I’ve managed it - but only with a partner I wasn’t actually living with.


#22

#23

an extv thought that the line ‘why can’t we have some meat?!’ was ‘why cant we have some mince?!’.

broke up with her, obviously.


#24

Pre-arranged airport itineraries are a well-known gusset-moistener.


#25

Plus the fact that I dick on her at yellow car every single time.


#26

This is exactly the level on which a great many of our arguments happen.


#27

save it for Thursday


#28

I bet you cut them too big/ thick and use an inappropriate knife

Infuriating


#29

I’m with you.

Surely Orcs eat in the equivalent of an armed forces’ mess, so having a big canteen is perfectly reasonable.


#30

I don’t know what that is and I don’t care to find out.


#31

NEVER BROWSE


#32

Do you put blinkers on? The whole store is designed in such a way as to make browsing an inevitability.


#33

His main issue is the inconsistency of whichever style. I don’t own a sharp knife really, but a couple of millimetres either way never did anyone any harm


#34

Even if there’s not a physical menu you’re 100% right


#35

dunno why but this has done me

such a marckee response :grinning:


#36

Going into town for the evening with no dinner booking. Nailed on argument, followed by a Wagamamas and a journey home on the Northern Line in silence.


#37

Used to argue about the washing up (I usually left it to him because I hate it, but I did nigh on twice the amount of chores he did to make up for it).

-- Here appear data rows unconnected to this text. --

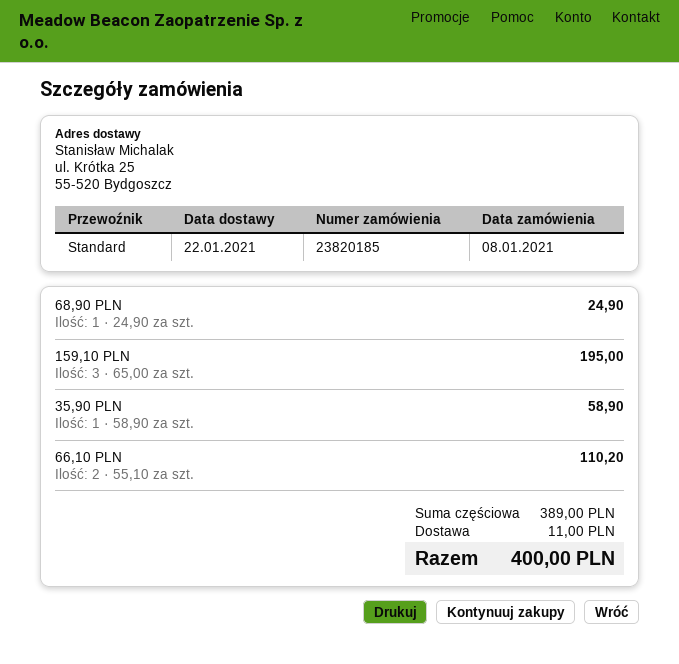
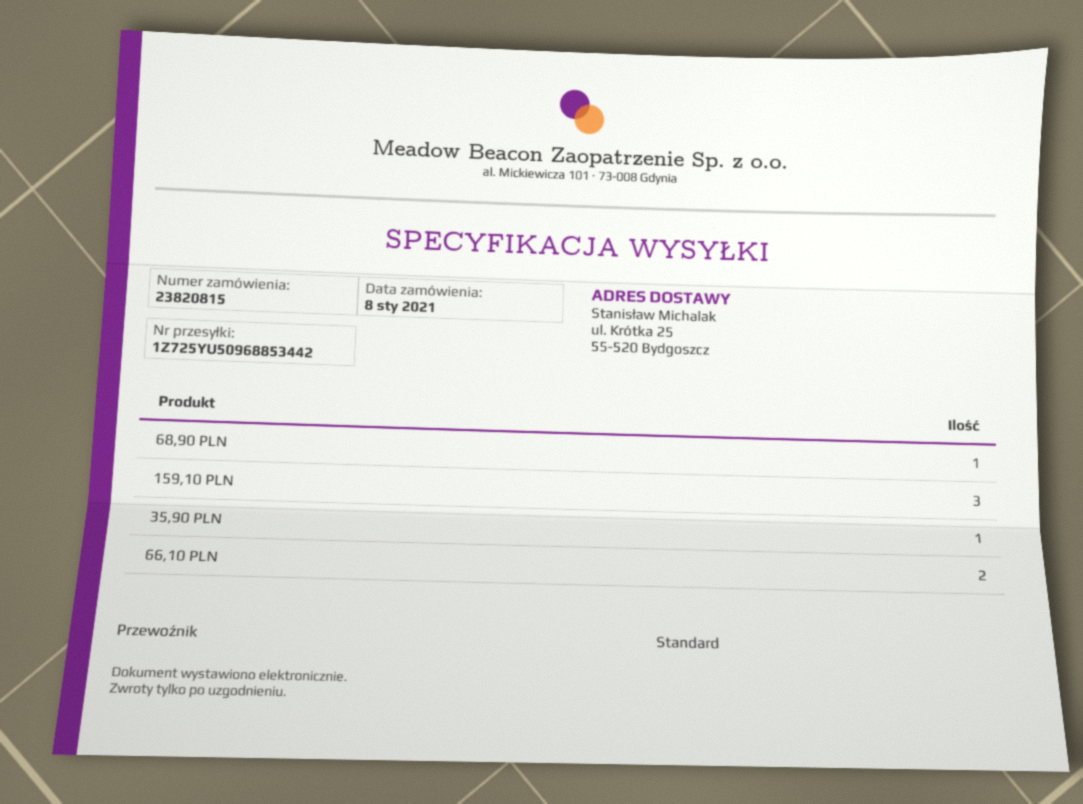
order number: 23820185 -> 23820815

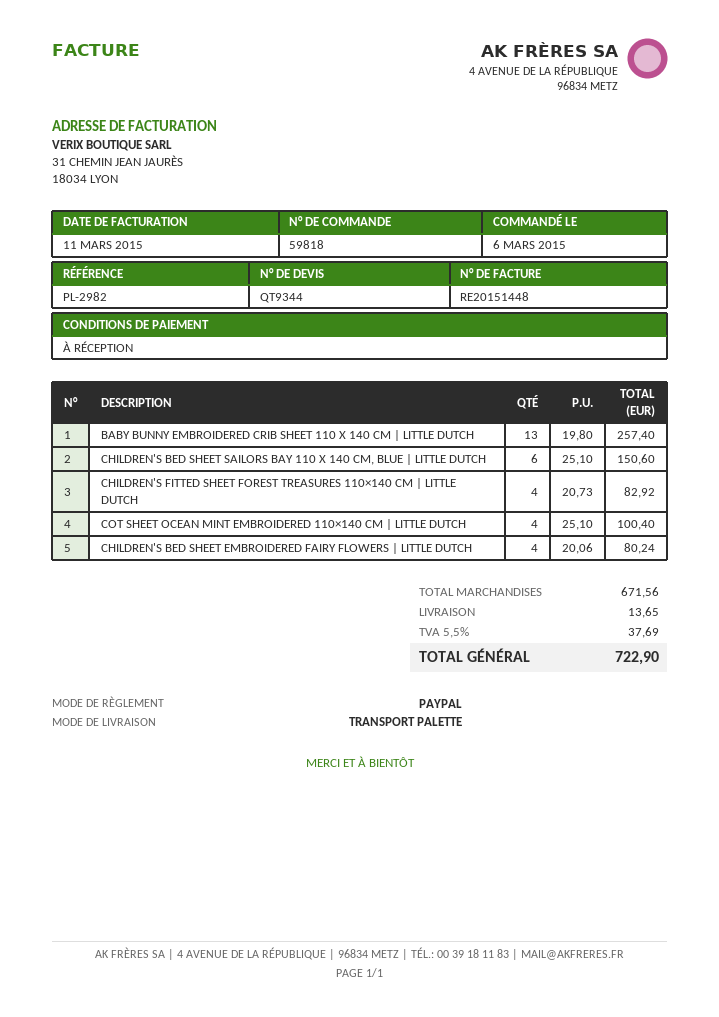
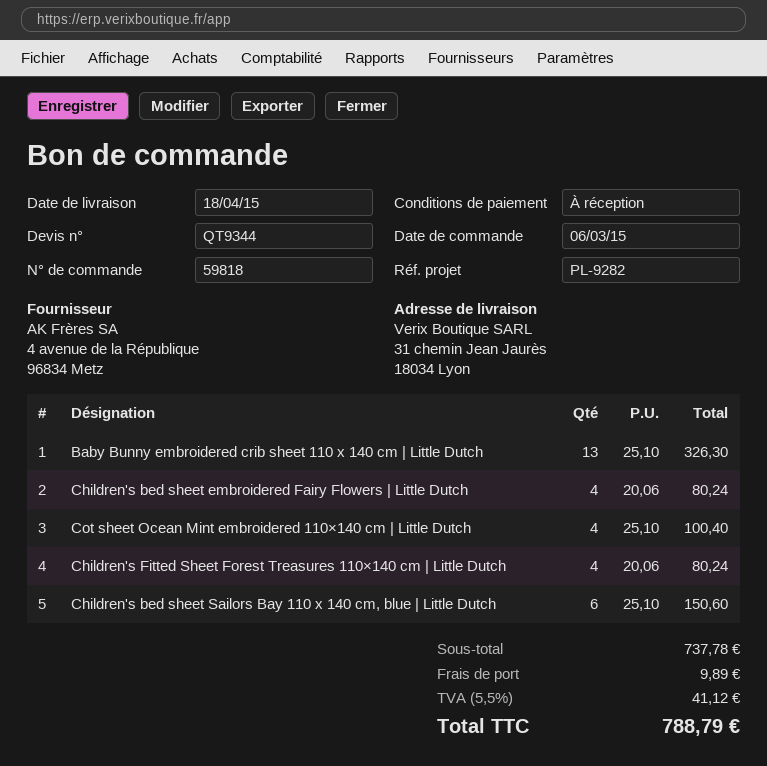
reference: PL-2982 -> PL-9282
BABY BUNNY EMBROIDERED CRIB SHEET 110 X 140 CM | LITTLE DUTCH: 13 x 19.80 = 257.40 -> 13 x 25.10 = 326.30
CHILDREN'S FITTED SHEET FOREST TREASURES 110×140 CM | LITTLE DUTCH: 4 x 20.73 = 82.92 -> 4 x 20.06 = 80.24
subtotal: 671.56 -> 737.78
shipping: 13.65 -> 9.89
tax: 5.5% = 37.69 -> 5.5% = 41.12
total: 722.90 -> 788.79

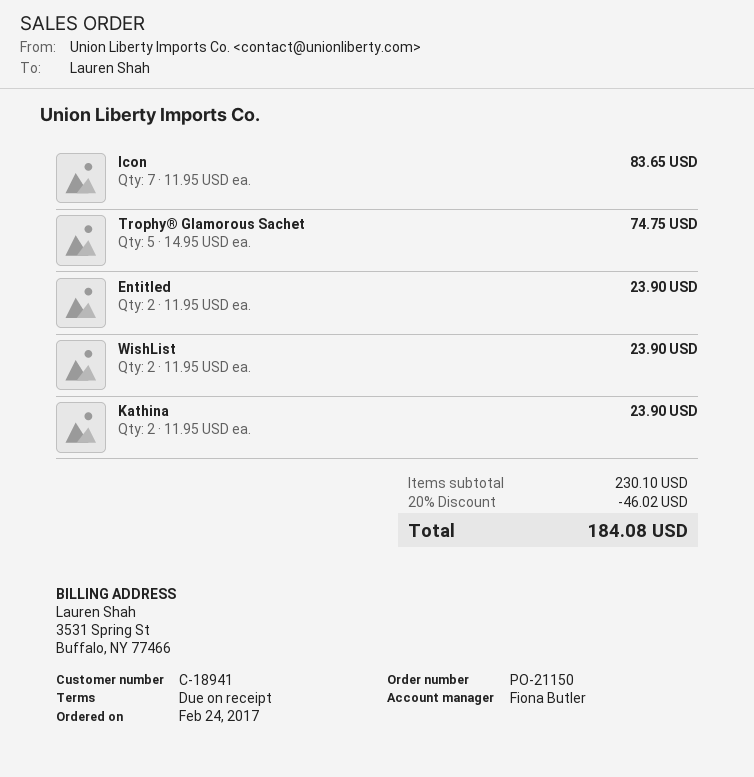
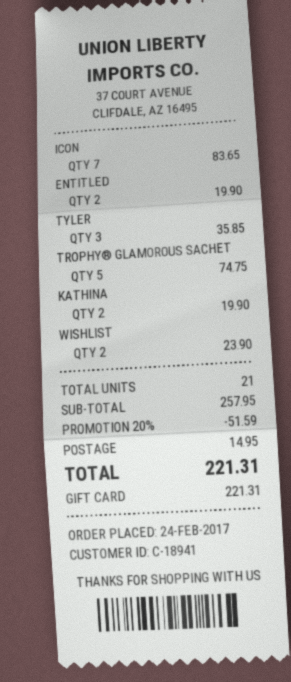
Entitled: 2 for 23.90 -> 2 for 19.90
Kathina: 2 for 23.90 -> 2 for 19.90
TYLER: none -> 3 for 35.85
subtotal: 230.10 -> 257.95
discount: 20% = 46.02 -> 20% = 51.59
shipping: none -> 14.95
total: 184.08 -> 221.31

Then we moved into a flat with a dishwasher. Domestic bliss.


#38

Selfridges has two: the Champagne & Oyster Bar in the foodhall on the ground floor, and The Corner Restaurant and Champagne Bar on the second floor. Everyone knows that, obviously.


#39

FFS, we’ve been through this before:

Go in through the exit, and straight to the warehouse bit. Never go through the maze.